Entries taken from a collection
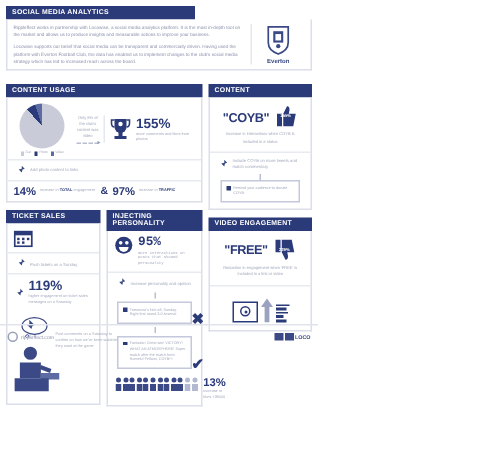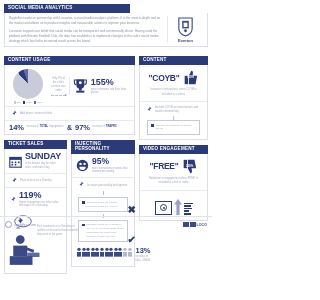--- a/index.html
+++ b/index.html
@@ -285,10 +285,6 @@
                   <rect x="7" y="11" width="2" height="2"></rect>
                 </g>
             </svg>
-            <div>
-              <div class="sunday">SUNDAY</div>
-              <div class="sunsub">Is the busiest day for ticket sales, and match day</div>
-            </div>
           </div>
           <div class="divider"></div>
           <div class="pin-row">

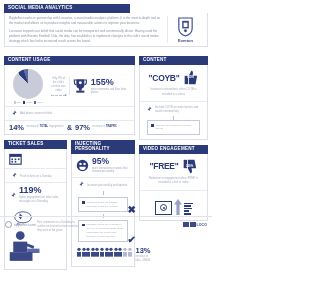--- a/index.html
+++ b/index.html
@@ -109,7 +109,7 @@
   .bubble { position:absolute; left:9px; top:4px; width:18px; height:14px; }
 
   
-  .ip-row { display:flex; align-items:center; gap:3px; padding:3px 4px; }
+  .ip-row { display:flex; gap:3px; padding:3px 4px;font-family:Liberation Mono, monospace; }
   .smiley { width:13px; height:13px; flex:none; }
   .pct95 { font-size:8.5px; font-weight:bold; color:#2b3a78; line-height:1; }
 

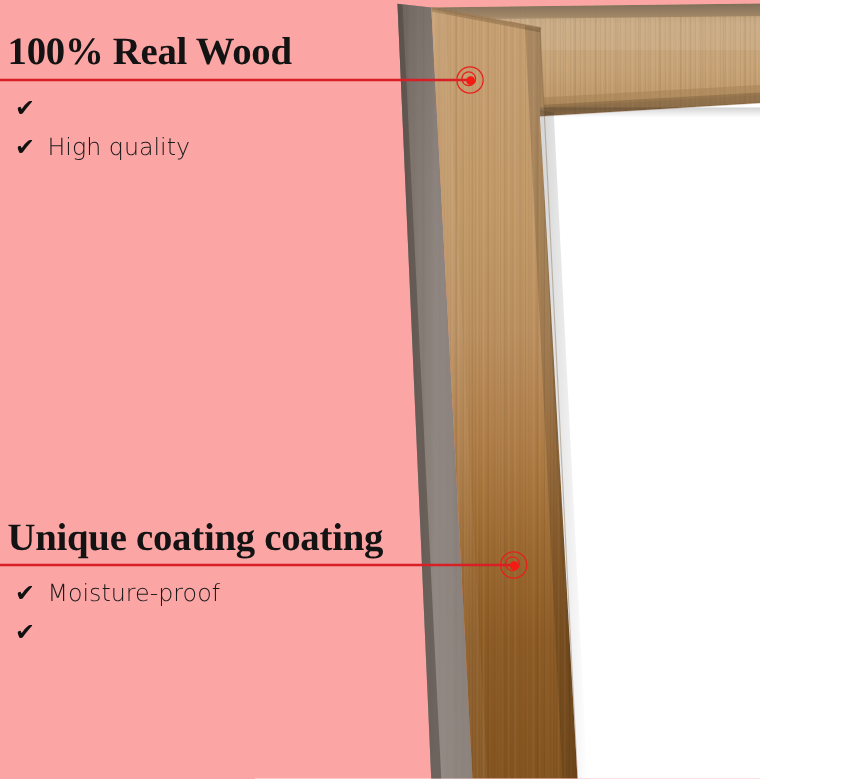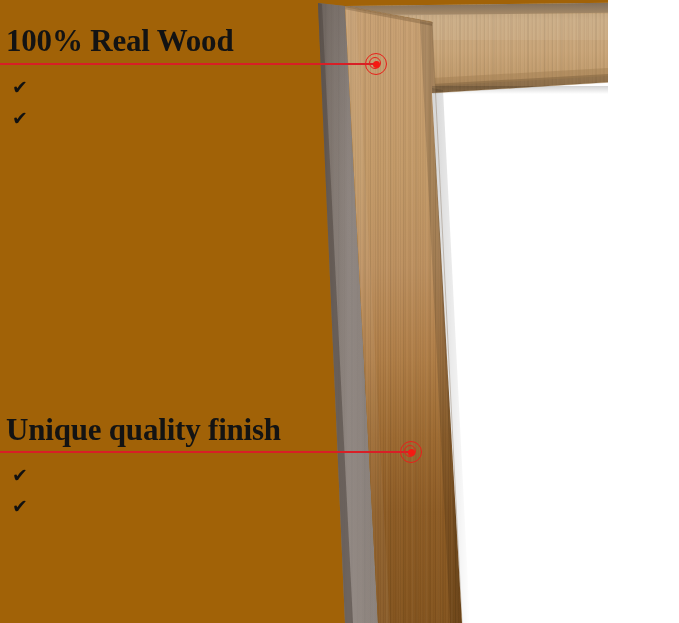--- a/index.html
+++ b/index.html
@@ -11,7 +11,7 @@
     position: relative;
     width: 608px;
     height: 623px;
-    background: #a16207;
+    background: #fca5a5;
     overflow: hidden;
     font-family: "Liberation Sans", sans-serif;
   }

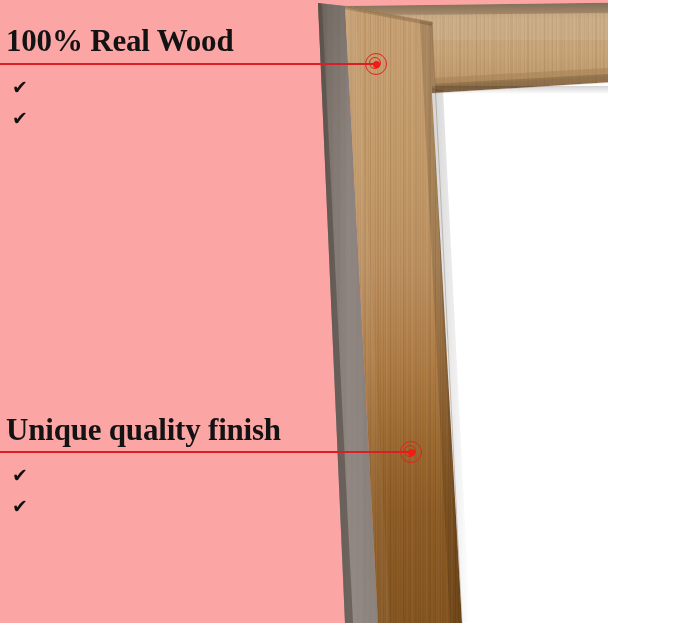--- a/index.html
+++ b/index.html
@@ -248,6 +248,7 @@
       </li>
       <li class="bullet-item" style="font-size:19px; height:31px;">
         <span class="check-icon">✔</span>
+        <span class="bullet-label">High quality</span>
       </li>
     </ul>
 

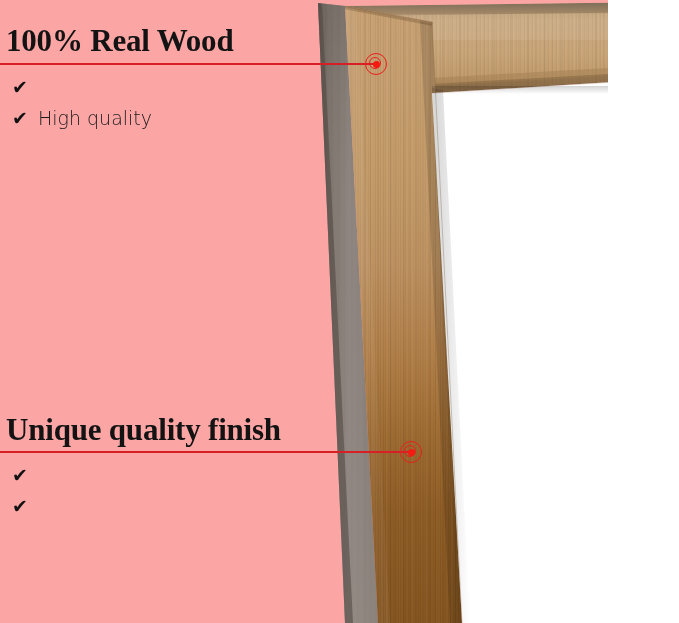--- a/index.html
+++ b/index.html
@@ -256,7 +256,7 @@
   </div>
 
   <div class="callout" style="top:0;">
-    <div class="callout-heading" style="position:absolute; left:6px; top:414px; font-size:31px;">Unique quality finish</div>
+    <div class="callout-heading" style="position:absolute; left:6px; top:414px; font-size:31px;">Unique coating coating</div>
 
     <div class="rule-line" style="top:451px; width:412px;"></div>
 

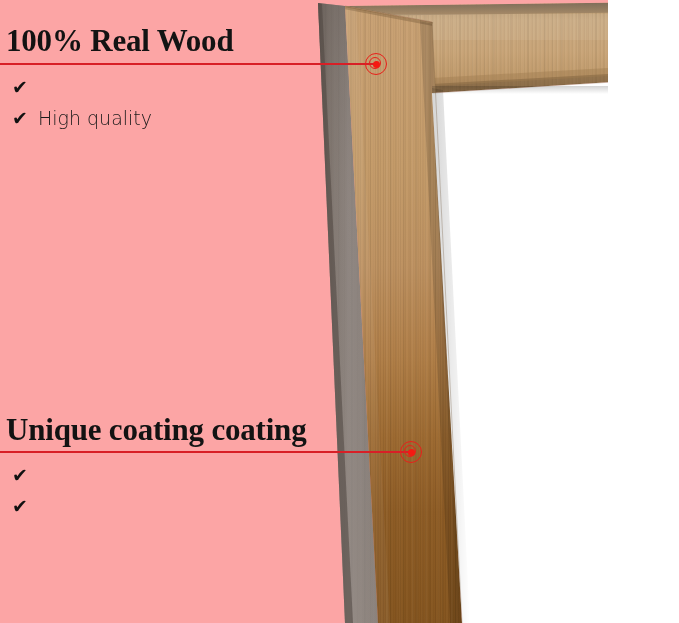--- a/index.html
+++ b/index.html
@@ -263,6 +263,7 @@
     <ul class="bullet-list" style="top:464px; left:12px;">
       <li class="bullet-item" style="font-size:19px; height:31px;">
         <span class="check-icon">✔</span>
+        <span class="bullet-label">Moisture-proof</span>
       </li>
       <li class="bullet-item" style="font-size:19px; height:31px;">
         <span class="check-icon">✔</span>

__What is required__:
An exact copy of all the records, free of pictures, is the expected answer.

__Task solution__:
--- a/index.html
+++ b/index.html
@@ -285,10 +285,6 @@
                   <rect x="7" y="11" width="2" height="2"></rect>
                 </g>
             </svg>
-            <div>
-              <div class="sunday">SUNDAY</div>
-              <div class="sunsub">Is the busiest day for ticket sales, and match day</div>
-            </div>
           </div>
           <div class="divider"></div>
           <div class="pin-row">

--- a/index.html
+++ b/index.html
@@ -109,7 +109,7 @@
   .bubble { position:absolute; left:9px; top:4px; width:18px; height:14px; }
 
   
-  .ip-row { display:flex; align-items:center; gap:3px; padding:3px 4px; }
+  .ip-row { display:flex; gap:3px; padding:3px 4px;font-family:Liberation Mono, monospace; }
   .smiley { width:13px; height:13px; flex:none; }
   .pct95 { font-size:8.5px; font-weight:bold; color:#2b3a78; line-height:1; }
 

--- a/index.html
+++ b/index.html
@@ -11,7 +11,7 @@
     position: relative;
     width: 608px;
     height: 623px;
-    background: #a16207;
+    background: #fca5a5;
     overflow: hidden;
     font-family: "Liberation Sans", sans-serif;
   }

--- a/index.html
+++ b/index.html
@@ -248,6 +248,7 @@
       </li>
       <li class="bullet-item" style="font-size:19px; height:31px;">
         <span class="check-icon">✔</span>
+        <span class="bullet-label">High quality</span>
       </li>
     </ul>
 

--- a/index.html
+++ b/index.html
@@ -256,7 +256,7 @@
   </div>
 
   <div class="callout" style="top:0;">
-    <div class="callout-heading" style="position:absolute; left:6px; top:414px; font-size:31px;">Unique quality finish</div>
+    <div class="callout-heading" style="position:absolute; left:6px; top:414px; font-size:31px;">Unique coating coating</div>
 
     <div class="rule-line" style="top:451px; width:412px;"></div>
 

--- a/index.html
+++ b/index.html
@@ -263,6 +263,7 @@
     <ul class="bullet-list" style="top:464px; left:12px;">
       <li class="bullet-item" style="font-size:19px; height:31px;">
         <span class="check-icon">✔</span>
+        <span class="bullet-label">Moisture-proof</span>
       </li>
       <li class="bullet-item" style="font-size:19px; height:31px;">
         <span class="check-icon">✔</span>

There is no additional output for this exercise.